Fig 7 : Résultats de comparaison des déviations. 

Les études :

Comparison of Implantation Accuracy Among Different Navigated Approaches. A Systematic Review and Network Meta-analysis. Kang et al. Int J Oral Maxillofac Implants 2024

Accuracy assessment of dynamic navigation during implant placement: A systematic review and meta-analysis of clinical studies in the last 10 years. Yu et al. J Dent 2023

Is dynamic computer-assisted surgery more accurate than the static method for dental implant placement? A systematic review and meta-analysis Vinnakota.

Nag et al. Journal of Prosthetic Dentistry 2023

 

Stratégies thérapeutiques de la chirurgie guidée dynamique

 

Les indications de la chirurgie dynamique 

  • Unitaires
  • Édentement petite et moyenne étendue
  • Édentements unilatéraux
  • Édentements complets

=> La chirurgie guidée dynamique permet de faire une extraction implantation avec soulever crestal contrôlé du sinus en flapless.

=> Les greffes osseuses peuvent être évitées même avec des implants très angulés.

=> La navigation a réponse à tous les inconvénients de la statique

 

Difficultés pré-opératoire 

  • Stabilité du dispositif intra-buccal
  • Reconnaissance du dispositif par rapport au CBCT

Complications per-opératoire 

  • Manque de précision (attention aux valeurs aberrantes)
  • Repérage plaque, contre-angle
  • Accès difficile par l’encombrement

Suivi de cohorte par H. Antoun et son équipe : la chirurgie guidée naviguée par Xguide

Objectif : évaluer l'influence de la mise en place d'implants par chirurgie guidée naviguée sur les paramètres cliniques et radiologique.

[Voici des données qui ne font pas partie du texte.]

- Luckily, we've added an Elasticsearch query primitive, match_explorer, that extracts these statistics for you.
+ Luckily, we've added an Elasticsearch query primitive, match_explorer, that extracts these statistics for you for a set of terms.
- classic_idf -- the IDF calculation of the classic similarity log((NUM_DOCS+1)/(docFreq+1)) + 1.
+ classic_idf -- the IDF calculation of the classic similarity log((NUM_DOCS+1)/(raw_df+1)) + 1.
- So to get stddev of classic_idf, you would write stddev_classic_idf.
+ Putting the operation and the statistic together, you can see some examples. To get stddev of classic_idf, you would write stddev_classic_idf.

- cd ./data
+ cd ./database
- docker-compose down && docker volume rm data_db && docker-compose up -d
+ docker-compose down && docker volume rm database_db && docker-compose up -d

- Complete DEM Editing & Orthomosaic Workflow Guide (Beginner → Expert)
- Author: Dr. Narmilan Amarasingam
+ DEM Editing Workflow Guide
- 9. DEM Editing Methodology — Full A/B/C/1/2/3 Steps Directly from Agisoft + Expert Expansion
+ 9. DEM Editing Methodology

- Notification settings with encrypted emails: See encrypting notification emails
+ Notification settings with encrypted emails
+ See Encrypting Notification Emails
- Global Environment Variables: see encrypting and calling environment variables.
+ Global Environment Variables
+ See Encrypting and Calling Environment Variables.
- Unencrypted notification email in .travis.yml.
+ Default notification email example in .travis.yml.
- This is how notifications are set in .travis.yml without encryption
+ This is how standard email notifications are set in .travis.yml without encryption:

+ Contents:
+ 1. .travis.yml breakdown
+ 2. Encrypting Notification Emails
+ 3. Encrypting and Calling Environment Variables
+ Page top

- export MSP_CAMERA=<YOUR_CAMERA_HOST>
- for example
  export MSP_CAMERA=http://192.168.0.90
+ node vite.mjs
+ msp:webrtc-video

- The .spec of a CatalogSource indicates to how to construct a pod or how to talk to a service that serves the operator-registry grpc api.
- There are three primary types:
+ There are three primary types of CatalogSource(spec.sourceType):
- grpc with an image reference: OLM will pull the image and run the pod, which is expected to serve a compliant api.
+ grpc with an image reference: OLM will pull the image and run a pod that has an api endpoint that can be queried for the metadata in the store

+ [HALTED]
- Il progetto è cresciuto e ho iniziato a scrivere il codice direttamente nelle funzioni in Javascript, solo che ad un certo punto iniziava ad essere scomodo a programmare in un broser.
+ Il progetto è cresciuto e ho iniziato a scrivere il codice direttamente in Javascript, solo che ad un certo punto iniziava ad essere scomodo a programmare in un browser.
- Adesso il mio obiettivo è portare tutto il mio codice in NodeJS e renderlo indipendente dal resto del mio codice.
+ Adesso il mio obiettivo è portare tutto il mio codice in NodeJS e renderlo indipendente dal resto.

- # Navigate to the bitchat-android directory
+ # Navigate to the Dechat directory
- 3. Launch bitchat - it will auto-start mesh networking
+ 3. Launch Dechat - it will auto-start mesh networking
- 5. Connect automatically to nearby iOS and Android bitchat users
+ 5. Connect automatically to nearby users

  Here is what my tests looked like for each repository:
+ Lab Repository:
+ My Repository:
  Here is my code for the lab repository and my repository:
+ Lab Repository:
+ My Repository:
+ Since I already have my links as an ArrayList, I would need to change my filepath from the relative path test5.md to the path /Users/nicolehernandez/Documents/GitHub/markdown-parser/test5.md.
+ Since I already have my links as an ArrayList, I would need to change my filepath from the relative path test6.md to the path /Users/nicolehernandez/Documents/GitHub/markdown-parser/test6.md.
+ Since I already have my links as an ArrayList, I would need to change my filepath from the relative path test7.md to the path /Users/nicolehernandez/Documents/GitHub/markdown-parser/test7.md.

C’est une étude monocentrique menée entre 2019 et 2023 sur 484 patients, âgés en moyenne de 61 ans, avec 564 implants posés dont 17 en secteur antérieur. 310/564 ont été posés en flapless et 270/564 était des extractions implantations immédiates.

Résultats préliminaires : 2 implants déposés ( tous n’ont pas encore reçu leur prothèse).